Iv. Why to use Hive and the Impala?

1 No software development experience required Span style= "FONT-SIZE:19PX;" >, Use the already mastered sql Span style= "font-size:19px;font-family: ' The song Body '; > knowledge for data analysis.

2 , than write directly mapreduce or spark with better productivity, 5 Span style= "font-size:19px;font-family: ' The song Body '; > line hiveql/impala SQL Equivalent to 200 line or more Span style= "FONT-SIZE:19PX;" >java code.

3 And provides good interoperability with other systems, such as through Java and external scripting extensions, and many business intelligence tools support Hive and the Impala .

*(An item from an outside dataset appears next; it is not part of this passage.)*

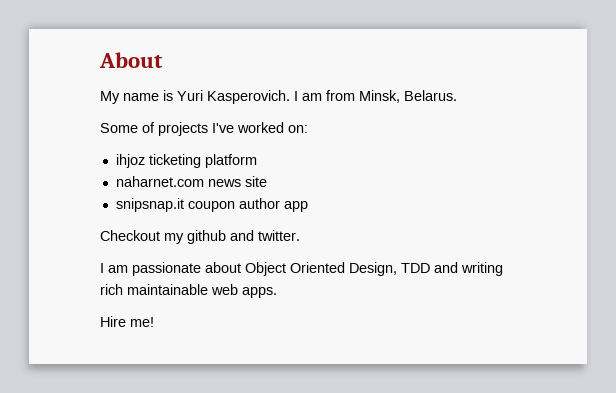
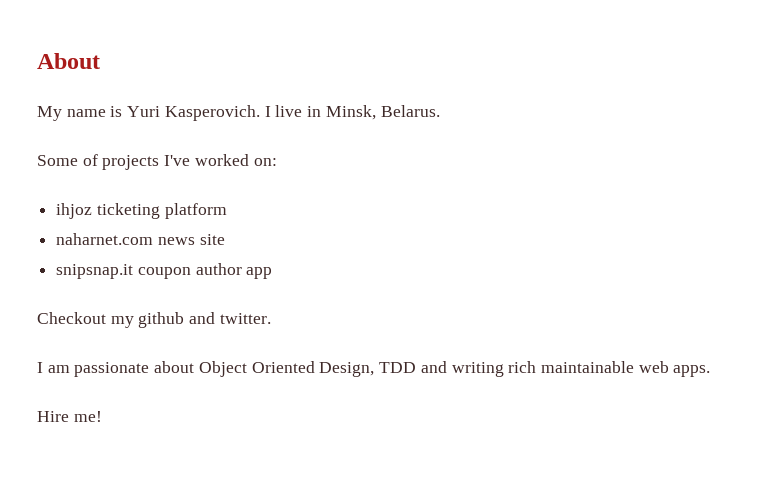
[302,90,355,101] am from -> [275,105,322,117] live in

Five, Hive and the Impala use case

(1) Log File Analysis

Log is a universal data type, is an important data source in the era of big data, the structure is not fixed, can be Flume and the Kafka put the log capture in HDFS , then analyze the structure of the log, build a table based on the log delimiter, and then use Hive and the Impala analysis of the data. For example:

650) this.width=650; "Src=" Http://s5.51cto.com/wyfs02/M02/8B/CA/wKiom1hY2Jywsm30AABjTOKy9kY690.png-wh_500x0-wm_3 -wmp_4-s_1734100630.png "title=" 33.png "alt=" Wkiom1hy2jywsm30aabjtoky9ky690.png-wh_50 "/>

(2) sentiment Analysis

Many organizations use Hive or Impala to analyze social media coverage. For example:

650) this.width=650; "Src=" Http://s4.51cto.com/wyfs02/M02/8B/C7/wKioL1hY2KrSyvpDAAELu0CeQj0997.png-wh_500x0-wm_3 -wmp_4-s_2718704792.png "title=" 44.png "alt=" Wkiol1hy2krsyvpdaaelu0ceqj0997.png-wh_50 "/>

(3) Business Intelligence

Many of the leading BI Tool Support Hive and the Impala

650) this.width=650; "Src=" Http://s3.51cto.com/wyfs02/M00/8B/CA/wKiom1hY2LfStuHLAAEP51bem-8754.png-wh_500x0-wm_3 -wmp_4-s_218677986.png "title=" 55.png "alt=" Wkiom1hy2lfstuhlaaep51bem-8754.png-wh_50 "/>

See the Hive and the Impala the role and efficacy of the description, for mastering Hadoop data processing plays an important role. Everyone in the usual to accumulate and experience, and constantly improve the level of skills. I usually in addition to summing up their own experience and lessons, but also like to see others to share the knowledge, learn from each other, for the improvement of their knowledge structure has an important role. Like "CSDN" forum, "big data cn", "Big Data Times Learning Center" service number are very good, in short, efforts to learn from a variety of knowledge, we will make greater progress!


This article is from the "11872756" blog, please be sure to keep this source http://11882756.blog.51cto.com/11872756/1884300

Why hive and Impala are used

Contact Us

The content source of this page is from Internet, which doesn't represent Alibaba Cloud's opinion; products and services mentioned on that page don't have any relationship with Alibaba Cloud. If the content of the page makes you feel confusing, please write us an email, we will handle the problem within 5 days after receiving your email.

If you find any instances of plagiarism from the community, please send an email to: info-contact@alibabacloud.com and provide relevant evidence. A staff member will contact you within 5 working days.

A Free Trial That Lets You Build Big!

Start building with 50+ products and up to 12 months usage for Elastic Compute Service

  • Sales Support

    1 on 1 presale consultation

  • After-Sales Support

    24/7 Technical Support 6 Free Tickets per Quarter Faster Response

  • Alibaba Cloud offers highly flexible support services tailored to meet your exact needs.